It has long been said that ignoring history dooms us to repeat it. It is certainly true in the logistics and warehousing industry. If logistics and warehousing managers fail to understand that is going on behind every disruption to their supply chains, these disruptions must continue, and must continue to occur in an unpredictable fashion. If we do not use that knowledge effectively, and disseminate it holistically, we are doomed to the kind of disconnected planning that cannot address or even predict mismatches in supply and demand. Such mismatches are not just inefficient at the logistics and warehousing level; they often produce roll-on problems for every aspect of the business.
Another problem is that many of us spend all of our time fire-fighting and have precious little time to analyse the lessons of the past, let alone use them to systematically plan for the future. An integrated set of logistics and warehousing planning and execution procedures must often be adopted all at once. As that is itself a disruptive process, many logistics managers attempt to implement the changeover during the next inevitable disruption, minimising actual downtime.
Logistics and Warehousing Visibility
Improving your logistics and warehousing operations must begin with supply chain visibility. If you don’t have a clear picture what is happening along your supply chain, your planning will by necessity be based on expected norms, not observed current realities. This often means that managers can only react manually to disruptions and other unexpected changes. It goes without saying that manual adjustments are not generally efficient or desirable.
Gaining visibility on your supply chain allows a greater degree of forecasting, as you have current and relevant information to base your demand forecasts on in the first place. Of course, early standalone visibility systems failed to prosper, showing us that visibility alone is not enough. Visibility solutions for logistics and warehousing operations must be integrated to your planning and execution processes. This allows you to position your inventory to take better advantage of more predicted sales, and enables a logistics manager to react to disruptions almost immediately. This is what produces real value for the company. A closed loop process for visibility, planning and execution produces much more efficient and profitable supply chains which also allow improved customer service.
Logistics and warehousing visibility has two basic subdivisions: supply side, which consists mostly of real time information of changes and disruptions to the supply chain, and demand side, concerned more with matching inventory with demand efficiently. Together, they allow a continuous process of learning and therefore better iterative planning.
Logistics and warehousing visibility efforts have traditionally focused on disruptions to supply or inventory. I’ll not downplay the importance of those subjects, but this approach doesn’t help us learn from the past. We need demand-side visibility to do that. Clear knowledge of day to day sales figures gives a better ability to forecast because it includes an understanding of what is going on ‘on the ground’ or on the sales floor. It makes planning systems better able to form plans and to adjust them with greater accuracy. It lets you manage labour, inventory and transportation to suit forecasted demand, rather than observed demand..
Iterative Planning for Logistics and Warehousing Managers
Yesterday’s planning systems fail to respond to the current market’s fast changes in demand or flighty, digitally-enabled customers.
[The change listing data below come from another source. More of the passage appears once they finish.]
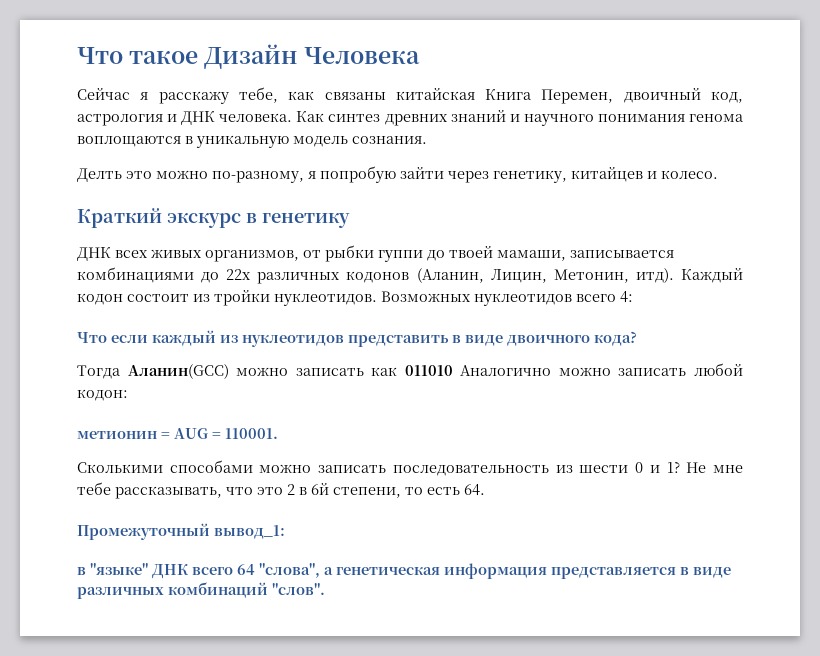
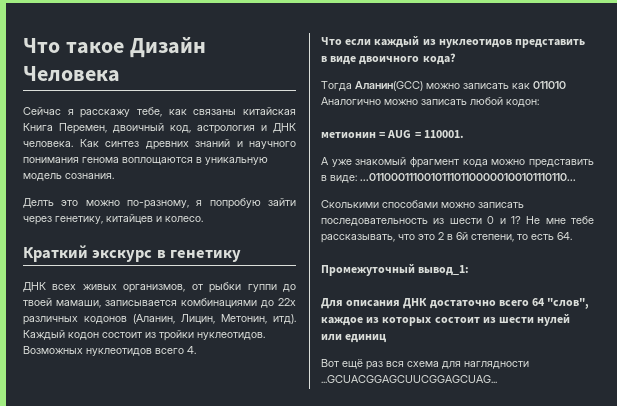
- Возможных нуклеотидов всего 4:
+ Возможных нуклеотидов всего 4.
+ А уже знакомый фрагмент кода можно представить в виде: ...011000111001011101100000100101110110...
- в "языке" ДНК всего 64 "слова", а генетическая информация представляется в виде различных комбинаций "слов".
+ Для описания ДНК достаточно всего 64 "слов", каждое из которых состоит из шести нулей или единиц
+ Вот ещё раз вся схема для наглядности ...GCUACGGAGCUUCGGAGCUAG...

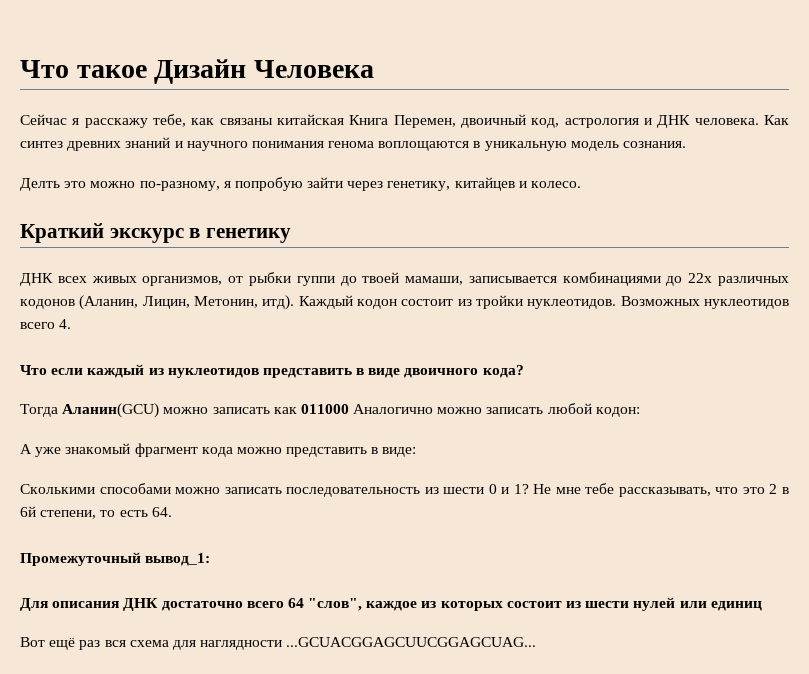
- Тогда Аланин(GCC) можно записать как 011010 Аналогично можно записать любой кодон:
+ Тогда Аланин(GCU) можно записать как 011000 Аналогично можно записать любой кодон:
- метионин = AUG = 110001.
- А уже знакомый фрагмент кода можно представить в виде: ...011000111001011101100000100101110110...
+ А уже знакомый фрагмент кода можно представить в виде:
Analytics can add a degree of feedback to your planning system, yet analytic techniques are rarely fast enough to handle daily shifts in demand and is insufficiently connected to execution systems to make significant impact.
Iterative planning methods are what is really needed in this situation. An iterative system is continuously and rapidly adjustable. It takes the sales visibility we’ve developed and uses it to forecast demand. With that constantly iterative forecast, a logistics and warehousing manager can make inventory plans, and pass them rapidly to execution. Execution processes can use this real-time visibility to adjust all but instantly to any supply chain disruptions, and pass the changes back to planning so to inform the next iteration of the plan. This allows every type of plan to improve continuously in terms of accuracy and make more reliable, more actionable forecasts.
Logistics and warehousing visibility can be used to inform iterative systems, but you must take special care to differentiate actual important information from the red herrings. After all, ‘garbage in garbage out’. Predictions based on bad data lead to poor decisions. The spike in demand you may see due to a promotion is probably important, while a spike of unknown cause or related to something beyond your control and unlikely to repeat is probably not.
An iterative planning system must filter this kind of irrelevant information and background noise before it can provide truly actionable visibility, which you need before iterative planning systems can react profitably to shifts, disruptions, and similar changes by adjusting your logistics and warehousing strategy.
Creating a good iterative planning system relying on real time supply side and demand side visibility isn’t easy. You’ll need a command and control system to monitor and control the action, as well as directing execution throughout your network in order to keep orders filled and to meet your service commitments. Such decisions have to be based on time specific, location specific allocation and inventory visibility. They also rely on accurate data on transportation cost and availability of labour. Your C&C process needs to factor in product lifecycle and rotation, and inventory balancing principles as well.
Because the rest of the process is iterative and based on real time visibility, the strategy decisions it drives need to be iterative as well. This execution stage is where you realise the profit from the entire system. Iterative execution should assure efficiency and constantly improving customer service
Change is nonstop in today’s markets. If your planning systems lack visibility either up- or downstream, it can’t possibly react quickly enough. Visibility combined with iterative planning and execution ensures optimal decision making and improved profitability.